Taking care of split:meta:int column present in the input csv
Closed this issue · 9 comments
see comment :
How do you see this happening ? Currently, we throw an error if there is no split:meta:int column, I think that even if a split:meta:int column exists, if a splitter is called, this wil be overwritten, if a splitter isn't called, it will stay as is.
the first error is more than fine because it caver cases in which the user did not specify neither manually neither explicitly a splitter scheme. I would like to have another error in case that column already exist and the split mthod is called on such a csv. Going something like "a split meta column is already present but a splitter function has been called. remove the split meta column if you want to call a split function."
Do you expect users to strip gold standard csvs (so ones that are currated by us and provided with an already present split column) from their split column before doing analysis ?

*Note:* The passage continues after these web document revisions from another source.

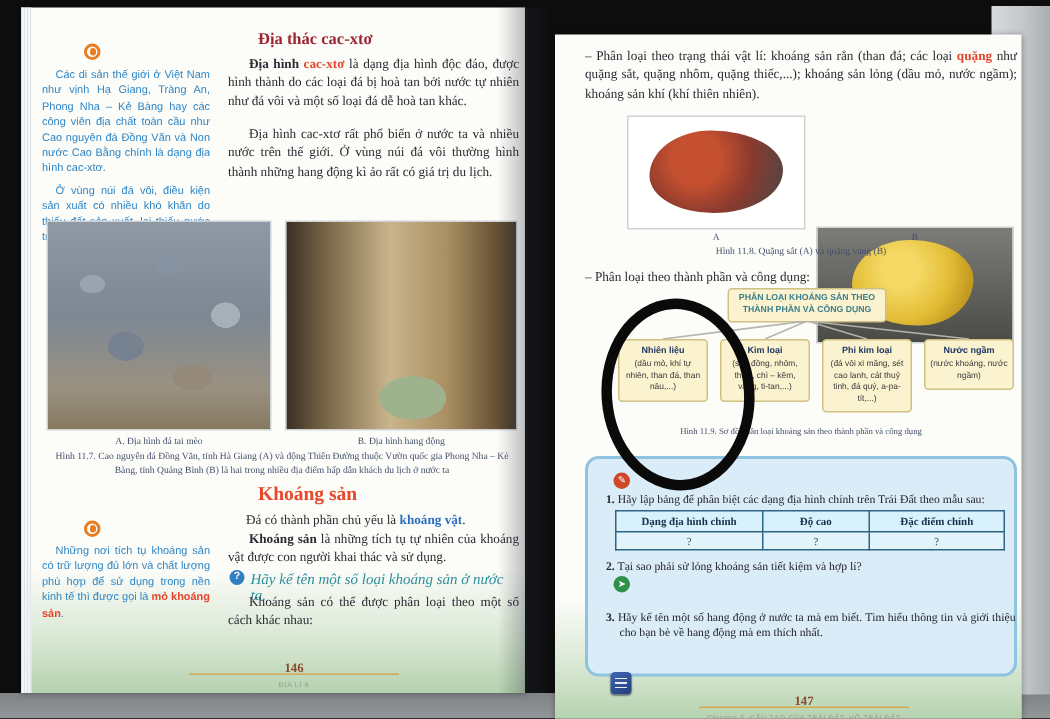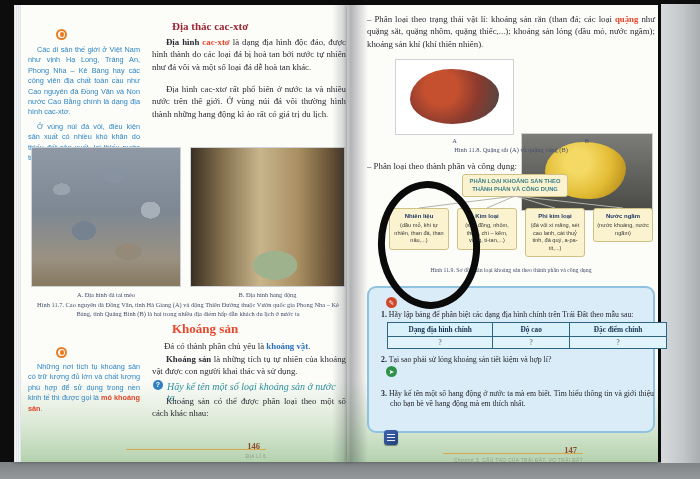"– Phân loại theo trạng" .page-right { left: 347px -> 370px; margin-top: none -> 18px }
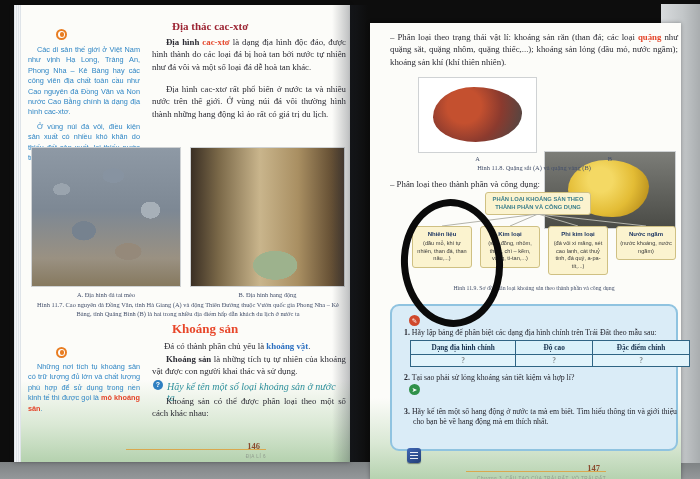"Các di sản thế giới" p { text: Long -> Giang }
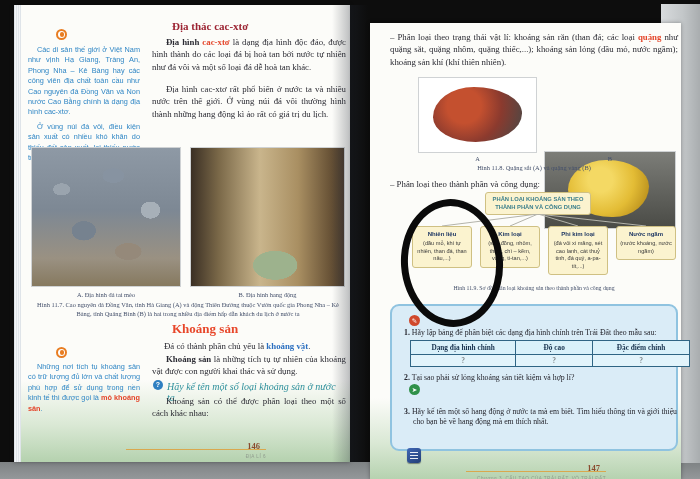"Dạng địa hình chính" table.ex { width: 280px -> 260px }
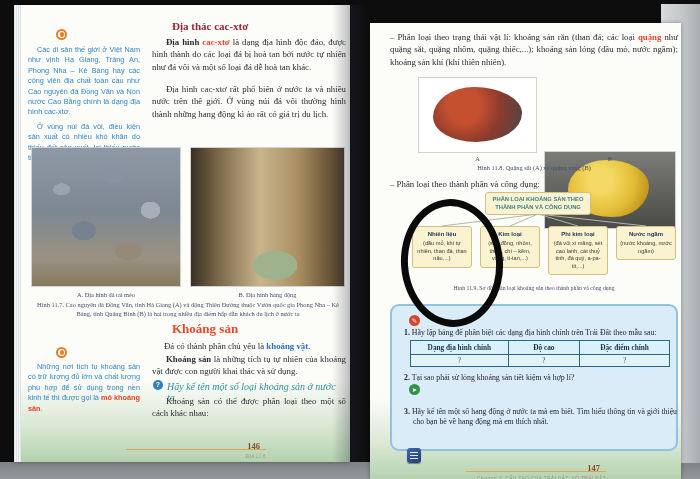"146" .footer { text-align: right -> center }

I would be more in favor of a warning than an error
@suzannejin this is useful for implenting the CsvParser class
OK then if both are present a warning is sent and then a new set is created according to the split function call. This one is a bit tricky though so i'll need help/input on the how to do it.
I guess this check should be at the level of the csv handler/parser. the experiment class given by the user should not take care of this. Is something up to us to handle.
Yes this is done in Python of course when the splitting method is called in the CsvParser class
Is there going to be a csv_add_noise and a csv_split_set functions?. Or is all up to the user in the experiment class?
what if split is by itself a [optional] category, instead of being inside meta?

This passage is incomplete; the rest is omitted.